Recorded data

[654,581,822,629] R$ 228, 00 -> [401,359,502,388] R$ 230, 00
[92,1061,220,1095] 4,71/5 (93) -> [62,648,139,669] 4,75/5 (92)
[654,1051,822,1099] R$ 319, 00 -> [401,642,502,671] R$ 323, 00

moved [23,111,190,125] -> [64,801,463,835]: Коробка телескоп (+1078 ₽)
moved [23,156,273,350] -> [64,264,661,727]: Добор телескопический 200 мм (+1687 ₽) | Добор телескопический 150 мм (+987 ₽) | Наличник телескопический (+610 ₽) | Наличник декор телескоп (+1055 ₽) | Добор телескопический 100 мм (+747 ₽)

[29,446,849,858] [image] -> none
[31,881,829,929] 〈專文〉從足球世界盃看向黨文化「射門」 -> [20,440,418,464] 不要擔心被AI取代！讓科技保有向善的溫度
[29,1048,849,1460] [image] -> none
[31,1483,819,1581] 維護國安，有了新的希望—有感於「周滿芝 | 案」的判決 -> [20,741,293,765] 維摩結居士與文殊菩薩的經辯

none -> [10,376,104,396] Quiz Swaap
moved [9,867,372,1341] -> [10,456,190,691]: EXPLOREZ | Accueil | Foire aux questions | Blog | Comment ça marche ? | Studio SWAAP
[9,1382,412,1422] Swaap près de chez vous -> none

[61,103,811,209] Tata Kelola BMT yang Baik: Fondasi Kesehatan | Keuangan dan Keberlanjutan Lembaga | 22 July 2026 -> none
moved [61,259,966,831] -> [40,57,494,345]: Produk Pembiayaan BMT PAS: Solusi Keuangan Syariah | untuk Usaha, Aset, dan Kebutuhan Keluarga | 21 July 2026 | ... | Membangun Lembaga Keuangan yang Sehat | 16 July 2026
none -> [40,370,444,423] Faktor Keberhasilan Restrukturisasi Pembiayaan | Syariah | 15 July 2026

# [ASSIGNMENT]
Wherever a line in the data above holds the word "image", copy that line.

# [EXPECTED ANSWER]
[29,446,849,858] [image] -> none
[29,1048,849,1460] [image] -> none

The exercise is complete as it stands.